Dónde y cómo debe dormir mi bebé
A esta edad, la mayoría de los bebés se dan vuelta y buscan una posición cómoda para dormir. Su bebé se moverá mucho durante el transcurso de su sueño nocturno.
A esta edad pueden comenzar los terrores nocturnos; por lo tanto, no se asombre si su bebé comienza a gritar y llorar en medio de la noche y nada de lo que usted hace parece ayudar. Los terrores nocturnos no son lo mismo que las pesadillas; las pesadillas suelen comenzar entre los 3 y 4 años, y los niños se despiertan porque están asustados.
Los terrores nocturnos ocurren durante la parte profunda del sueño y, si bien pueden resultarle preocupantes, su bebé está, en realidad, profundamente dormido. Incluso aunque los ojos de su hijo estén totalmente abiertos, no tiene idea de que está llorando. Asegúrese de que su bebé esté seguro y, en última instancia, se calmará.
Cuando su bebé se levante por la noche y llore por usted, recuerde no recompensar esta conducta; de lo contrario, continuará durante mucho tiempo. Tranquilice a su bebé demostrándole que está allí, pero después envíele el mensaje de que es necesario volver a dormir. Lo mejor que puede hacer es darle una palmadita tranquilizadora en la espalda, acomodarle la manta y salir rápidamente. Si se mantiene firme y constante en esperar que su bebé se vuelva a dormir solo, esta etapa pasará muy pronto.
Por supuesto, durante estas "visitas" en medio de la noche, debe descartar que no se trate de una enfermedad o de un pañal sucio. Si debe cambiar a su bebé, recuerde no encender demasiadas luces e interactuar lo menos posible.
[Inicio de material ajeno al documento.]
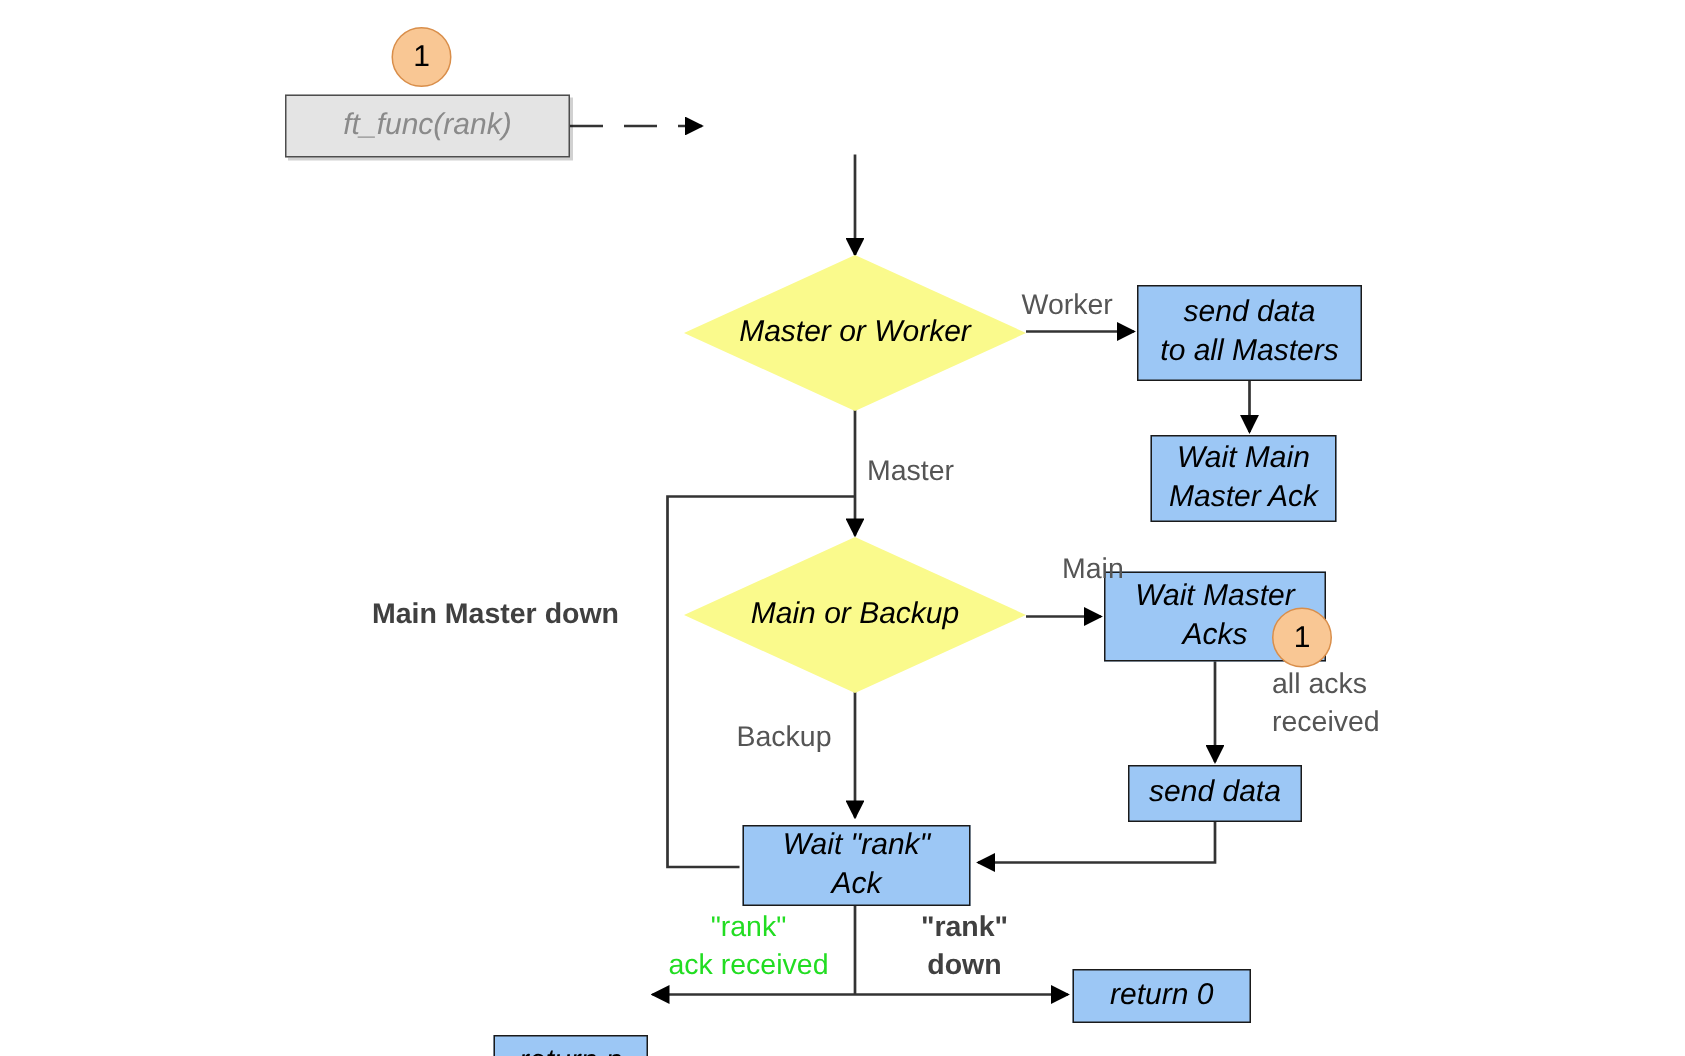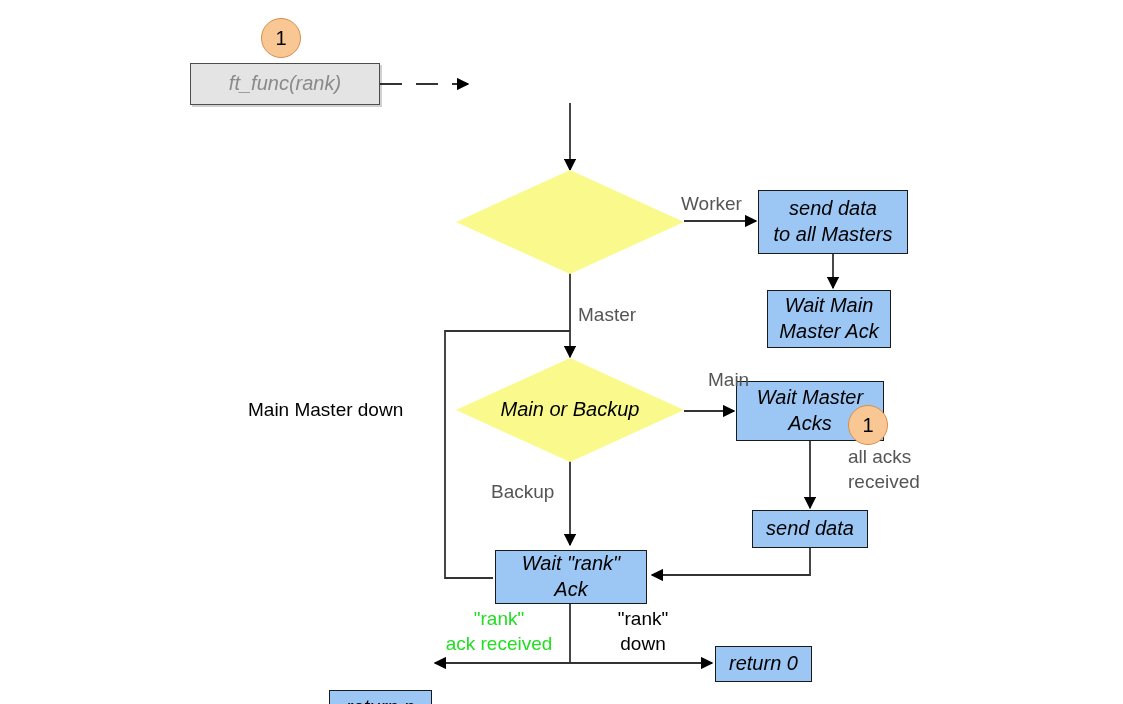"Master or Worker" span.dia-label { html: none -> <span>Master or Worker</span> }
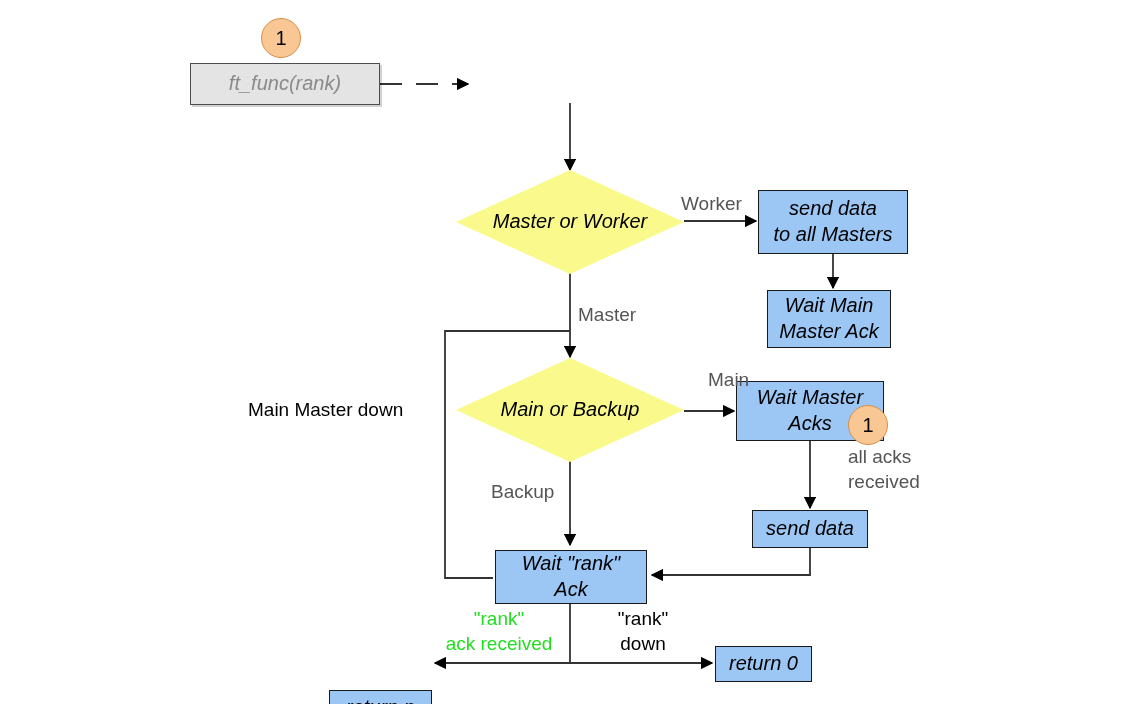"Main Master down" .elabel.red { color: #000000 -> #404040; font-weight: none -> bold }
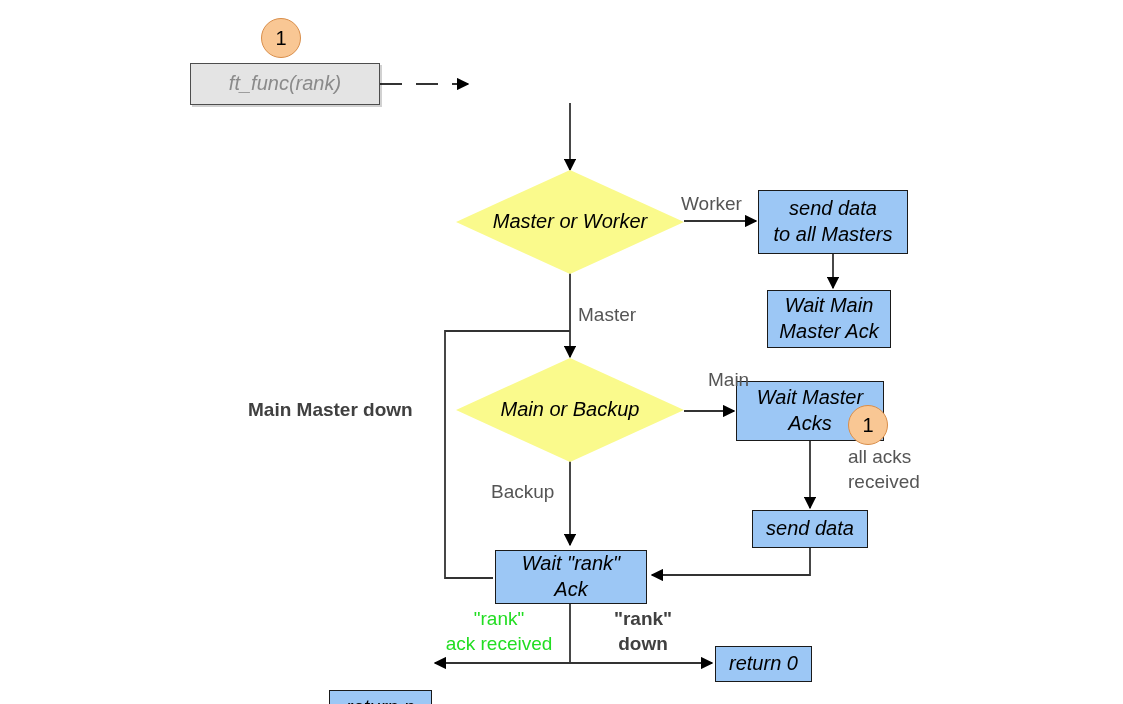"return 0" div.node { width: 97px -> 119px }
Seguridad a la hora de dormir
Siempre tenga en cuenta la seguridad a la hora de dormir. Asegúrese de que la cuna cumpla con las normas de seguridad actuales. No coloque en el interior de la cuna ningún elemento que pueda interferir con la respiración del bebé: los muñecos rellenos, las mantas o las almohadas pueden caer sobre la cara del bebé y bloquear su respiración. Si bien las chichoneras se utilizaban regularmente en el pasado, ya no se recomienda su uso. Un estudio, que se realizó con datos de la Comisión de Seguridad de los Productos de Consumo de EE. UU. (CPSC), descubrió que una cantidad de muertes accidentales parecían estar relacionadas con el uso de chichoneras en las cunas y los moisés. La Academia Americana de Pediatría (AAP) y otras organizaciones de pediatría desaconsejan firmemente el uso de chichoneras en las cunas para evitar la asfixia accidental.
Evite también los elementos como cuerdas, lazos o cintas que puedan enredarse alrededor del cuello del bebé, así como objetos con cualquier tipo de borde o esquina afilados. Los bebés también pueden enredarse en los móviles colgantes; por lo tanto, también debe retirarlos. No olvide observar a su alrededor para detectar elementos que su bebé pueda tocar al estar parado en la cuna. Los tapices, fotos, paños y cordeles de cortinas pueden ser peligrosos si quedan al alcance del bebé.